Things to Remember on How to Stay Warm in Cold Water without a Wetsuit

  • If you can avoid it, please do not swim in cold water. If you really need to, try to not to do it without a wetsuit.
  • But if in cases when emergencies push you to do the impossible, you ought to go in fast and get out faster. This will lessen the chances of you developing symptoms of hypothermia.
  • If swimming in cold water temperature is part of your training, then you need to make sure that you are prepared before you dive in to swim. The suggestions listed in this discussion may very well help you in developing better strategies to stay warm while swimming in cold water temperature.

In all these, take note that swimming may be fun. Going out for a nature trip and swimming in natural swim holes may be invigorating. But your safety should always come first in these situations. Knowing what to do in emergencies when symptoms of hypothermia may occur is best to consider especially in the hope of saving a life.

Key Takeaways

Sure, swimming is a fun adventurous activity. It is both invigorating and refreshing.

However, when you are one who wants to try the extremes, you might need to take precautions. Swimming in cold water has been among the most challenging sports that many adventurers want to consider. Take note thought that there are serious risks to this option of swimming.

Learning how to stay warm in cold water without a wetsuit will certainly prove to be a critical part of your safety. As noted in this post, cold water swimming can post serious dangers and you should dare yourself to dive in if it is not absolutely necessary or if you are not prepared enough to do so.
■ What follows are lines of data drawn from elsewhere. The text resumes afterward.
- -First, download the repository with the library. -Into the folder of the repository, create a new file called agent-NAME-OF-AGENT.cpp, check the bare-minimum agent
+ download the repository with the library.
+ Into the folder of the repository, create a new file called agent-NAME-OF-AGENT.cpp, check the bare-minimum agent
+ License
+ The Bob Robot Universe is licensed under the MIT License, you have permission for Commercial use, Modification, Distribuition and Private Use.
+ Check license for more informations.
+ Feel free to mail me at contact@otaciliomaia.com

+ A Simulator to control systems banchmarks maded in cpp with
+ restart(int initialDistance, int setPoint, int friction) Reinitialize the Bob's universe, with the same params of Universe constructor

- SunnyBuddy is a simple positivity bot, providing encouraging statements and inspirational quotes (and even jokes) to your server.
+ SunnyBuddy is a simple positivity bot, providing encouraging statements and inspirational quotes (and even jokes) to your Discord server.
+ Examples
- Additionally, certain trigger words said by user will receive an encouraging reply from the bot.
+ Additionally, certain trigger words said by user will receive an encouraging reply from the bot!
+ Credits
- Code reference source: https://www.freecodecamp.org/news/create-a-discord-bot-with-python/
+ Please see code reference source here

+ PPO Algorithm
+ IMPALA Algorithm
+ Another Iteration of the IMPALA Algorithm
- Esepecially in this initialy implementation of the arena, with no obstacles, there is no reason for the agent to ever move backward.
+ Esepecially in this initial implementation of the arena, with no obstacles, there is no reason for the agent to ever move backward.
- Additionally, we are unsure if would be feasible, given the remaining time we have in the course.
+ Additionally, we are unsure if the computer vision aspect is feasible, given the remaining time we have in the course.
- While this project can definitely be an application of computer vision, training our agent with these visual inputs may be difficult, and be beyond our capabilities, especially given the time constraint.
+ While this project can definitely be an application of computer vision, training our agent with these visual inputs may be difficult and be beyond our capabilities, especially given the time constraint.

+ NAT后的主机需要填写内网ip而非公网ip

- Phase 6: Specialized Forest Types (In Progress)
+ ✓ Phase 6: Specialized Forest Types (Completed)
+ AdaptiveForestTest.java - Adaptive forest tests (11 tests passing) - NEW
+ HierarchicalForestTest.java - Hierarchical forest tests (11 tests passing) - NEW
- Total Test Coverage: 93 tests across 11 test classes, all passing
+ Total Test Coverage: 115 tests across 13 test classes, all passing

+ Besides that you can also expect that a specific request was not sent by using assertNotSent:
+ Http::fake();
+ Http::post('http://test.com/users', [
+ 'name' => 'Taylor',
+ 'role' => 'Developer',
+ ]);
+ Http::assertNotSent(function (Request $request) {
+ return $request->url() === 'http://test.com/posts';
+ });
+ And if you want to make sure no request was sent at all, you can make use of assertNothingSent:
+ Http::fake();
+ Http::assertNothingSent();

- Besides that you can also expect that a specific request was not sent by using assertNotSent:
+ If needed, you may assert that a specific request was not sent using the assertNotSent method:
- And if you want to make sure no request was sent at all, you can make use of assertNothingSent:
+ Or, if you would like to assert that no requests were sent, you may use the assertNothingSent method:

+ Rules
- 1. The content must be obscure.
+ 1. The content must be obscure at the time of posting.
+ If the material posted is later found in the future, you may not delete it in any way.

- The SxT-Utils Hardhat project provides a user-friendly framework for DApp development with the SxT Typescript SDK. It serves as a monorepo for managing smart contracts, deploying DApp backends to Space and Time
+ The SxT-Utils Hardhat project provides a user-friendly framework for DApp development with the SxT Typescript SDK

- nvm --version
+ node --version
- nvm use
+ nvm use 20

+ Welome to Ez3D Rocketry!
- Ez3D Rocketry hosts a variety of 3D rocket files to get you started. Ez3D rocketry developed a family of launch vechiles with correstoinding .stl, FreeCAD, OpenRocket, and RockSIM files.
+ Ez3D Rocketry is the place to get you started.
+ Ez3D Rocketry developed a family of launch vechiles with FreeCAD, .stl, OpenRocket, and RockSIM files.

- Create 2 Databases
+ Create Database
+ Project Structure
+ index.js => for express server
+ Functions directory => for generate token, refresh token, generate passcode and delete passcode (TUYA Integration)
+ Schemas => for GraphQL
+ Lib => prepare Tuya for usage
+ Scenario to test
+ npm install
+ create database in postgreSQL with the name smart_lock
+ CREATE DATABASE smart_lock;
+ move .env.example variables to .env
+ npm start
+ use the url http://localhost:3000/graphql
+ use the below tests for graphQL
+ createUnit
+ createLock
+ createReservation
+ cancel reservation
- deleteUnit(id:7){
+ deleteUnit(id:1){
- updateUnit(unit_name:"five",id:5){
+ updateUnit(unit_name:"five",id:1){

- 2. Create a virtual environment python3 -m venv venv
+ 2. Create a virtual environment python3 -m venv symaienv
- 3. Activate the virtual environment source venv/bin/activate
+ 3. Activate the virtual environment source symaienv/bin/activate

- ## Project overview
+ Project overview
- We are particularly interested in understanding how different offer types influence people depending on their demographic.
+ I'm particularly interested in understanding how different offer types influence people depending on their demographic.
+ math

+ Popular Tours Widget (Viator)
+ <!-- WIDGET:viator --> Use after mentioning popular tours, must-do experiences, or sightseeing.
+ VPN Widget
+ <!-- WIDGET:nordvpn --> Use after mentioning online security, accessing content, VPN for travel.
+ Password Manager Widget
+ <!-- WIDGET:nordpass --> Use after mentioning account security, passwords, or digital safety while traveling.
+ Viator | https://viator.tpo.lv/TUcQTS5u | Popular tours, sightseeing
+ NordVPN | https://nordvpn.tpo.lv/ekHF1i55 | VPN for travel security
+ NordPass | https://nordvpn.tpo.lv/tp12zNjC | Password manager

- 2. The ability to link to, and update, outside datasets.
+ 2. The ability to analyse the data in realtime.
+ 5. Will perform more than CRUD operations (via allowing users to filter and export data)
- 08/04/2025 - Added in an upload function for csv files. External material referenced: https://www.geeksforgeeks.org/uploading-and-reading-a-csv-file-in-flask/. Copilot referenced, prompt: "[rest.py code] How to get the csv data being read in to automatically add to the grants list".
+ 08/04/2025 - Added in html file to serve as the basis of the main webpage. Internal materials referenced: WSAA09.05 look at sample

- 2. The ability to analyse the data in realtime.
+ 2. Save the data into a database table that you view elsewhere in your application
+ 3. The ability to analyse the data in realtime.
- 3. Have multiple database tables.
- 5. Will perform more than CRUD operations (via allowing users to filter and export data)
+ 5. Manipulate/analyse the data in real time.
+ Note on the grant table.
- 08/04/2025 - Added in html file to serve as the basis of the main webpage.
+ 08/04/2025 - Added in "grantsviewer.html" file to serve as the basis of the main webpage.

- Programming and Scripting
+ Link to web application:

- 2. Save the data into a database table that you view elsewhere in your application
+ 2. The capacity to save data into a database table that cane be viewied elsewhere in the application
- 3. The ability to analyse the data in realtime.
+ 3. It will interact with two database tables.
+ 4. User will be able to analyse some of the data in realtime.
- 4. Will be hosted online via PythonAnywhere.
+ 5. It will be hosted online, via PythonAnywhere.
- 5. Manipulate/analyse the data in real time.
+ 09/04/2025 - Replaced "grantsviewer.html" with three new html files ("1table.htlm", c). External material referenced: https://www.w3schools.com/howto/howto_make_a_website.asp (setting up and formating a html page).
Remember, safety should always come first before the fun.

Whether it be for training, for emergency, or for fun, you should have the proper mindset needed to help save you from going into hypothermia once you decide to go swimming into natural and wild cold waters.

Using wetsuits is always the safest way to go. Sure, wet suits may not give you that natural feel of the water, but you would be able to swim longer in cold water when you have the right equipment to survive the challenge.